The Rangers general manager is sitting in his golf cart along the first baseline of the team's main practice field. (You know it's his cart because "Hart" is stenciled on the front, lest you forget.) Encircling his personalized mini-vehicle is a knot of reporters, all of whom are peppering Hart with serious-sounding, baseball-related questions. What do you think about the Rangers' chances and what do you think about the pitching staff and what do you think about this or that? It's all very fascinating. More interesting, though, is the fact that Hart has stayed in one place long enough for all of them to interrogate him.It is no secret that Hart has been largely vilified and singled out for everything that's gone wrong with the Rangers over the last few seasons--from dealing Alex Rodriguez to missing out on free agent slugger Carlos Delgado this off-season to, once again, not bolstering the team's starting pitching. And then there was the unfortunate dealing (or, actually, the lack thereof) with pitcher Kenny Rogers before spring training began. The staff ace wanted more money and more years added to his contract. The team said no, and who do you think caught the bulk of Rogers' wrath on behalf of the organization? For the media and many fans (and at least one player), Hart serves as the synthesis between boogeyman and devil, the monster for torch-carrying mobs everywhere to seek out and crucify in the name of all that's holy.
That doesn't mean that some of the disapproval and loathing hasn't been warranted, but the intensity of that distaste has increased appreciably in recent years to the point that it's far more common now to find someone who doesn't like Hart than someone who can even tolerate him. That wasn't always the case. In Cleveland, where he served as general manager before coming to Texas for the 2002 season, Hart had a much more pleasant relationship with the press, his team and fans.
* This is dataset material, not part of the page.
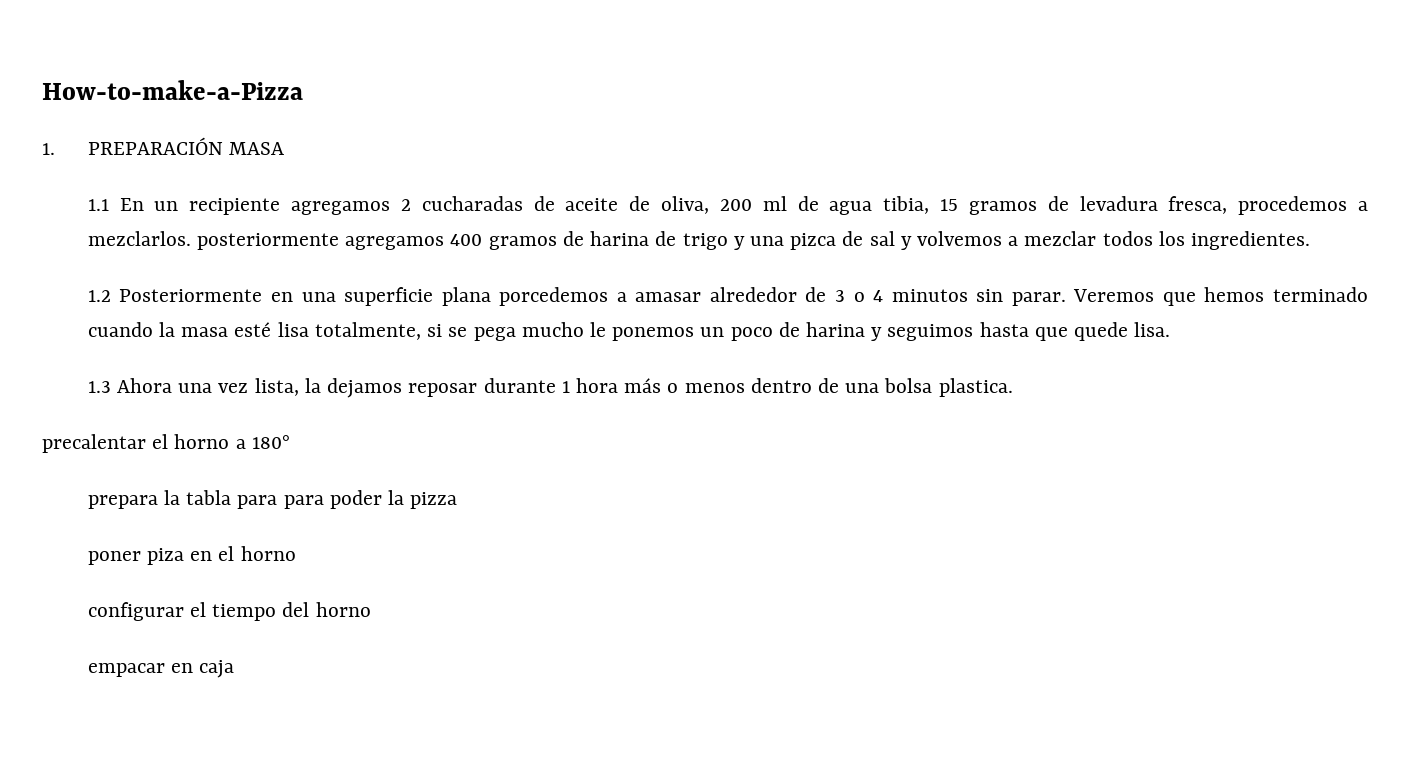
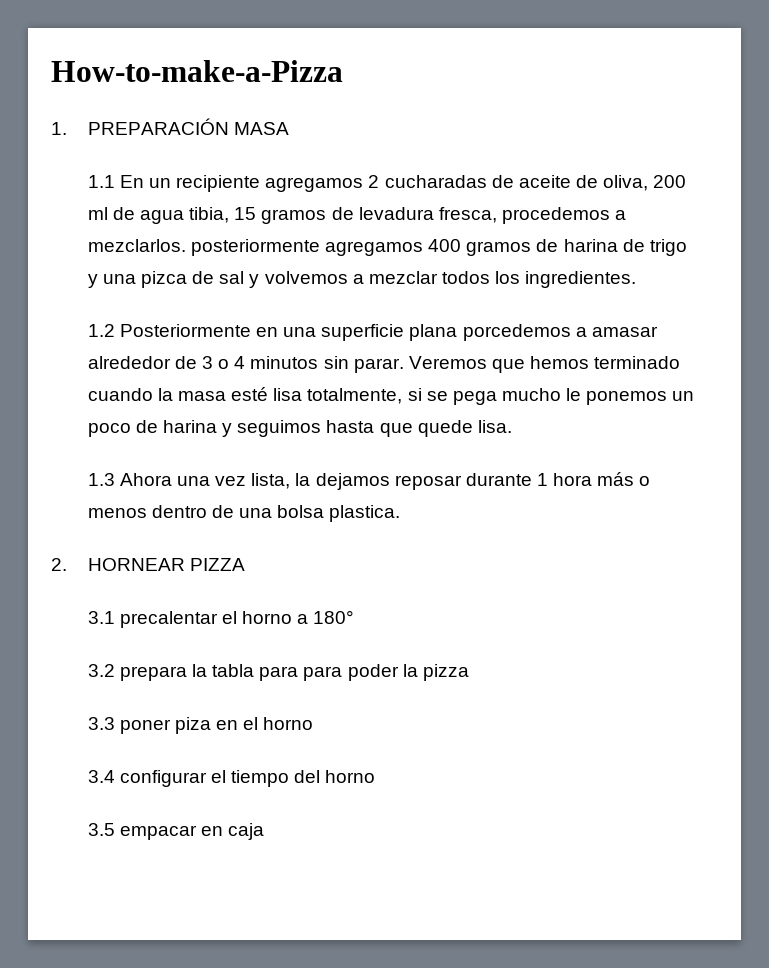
(1013, 387) none -> [51,558,245,571] [87,611,115,624] 2. HORNEAR PIZZA // 3.1
(290, 442) none -> [87,664,115,677] 3.2
(458, 500) none -> [87,717,115,730] 3.3
(296, 553) none -> [87,770,115,783] 3.4
(371, 609) none -> [87,823,115,836] 3.5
Here, things haven't gone quite as smoothly.
"I don't think it's been as easy here as it was for him in Cleveland," says Sandy Alomar Jr., a veteran backup catcher with the Rangers who served under Hart when both were with the Indians. "I think in Cleveland we won, and things went well, but it didn't start that way for him here. If you're judging him from last year to this year, then the team is going in the right direction, but I think sometimes the media doesn't look at it like that. The reason is, it's very hard to go about a relationship with the media once it hasn't gone well, and I think that has an effect on how fans see you. For players, we're judged by our performance on the field. That's what dictates how we're seen. But for GMs, if you come in with the reputation of being one of the best general managers in baseball and then things don't go so good, then people start saying that you're not the guy they thought you were. That can be hard to take."
As a result, there are people in the local media Hart still won't talk to, radio shows he won't appear on and newspaper reporters who rarely get a quote from him. At least that's the way it went down last season, and for much of this year's off-season, too. That, again, makes today's scene at batting practice awfully strange.
Here's Hart--shit-catcher for the greater Dallas-Fort Worth area--sitting in his golf cart answering questions, and he's enjoying it, or appears to be. The sheer brilliance of his smile is exceeded only by the glare from his ring (a home-plate-shaped gold and jewel-encrusted monstrosity that marks the American League Championship he won with the Indians a decade ago). He is affable and comfortable, even funny at times.
"It's like, gimme your tired, your poor," he says, trailing off on a thought that I wasn't around to catch from the beginning. "Ah, what's the end of it?" he asks. One of the reporters answers, filling in the blanks with "your huddled masses yearning to breathe free."
"Right," he deadpans from behind sunglasses and a white visor, "I knew you guys were smarter than me."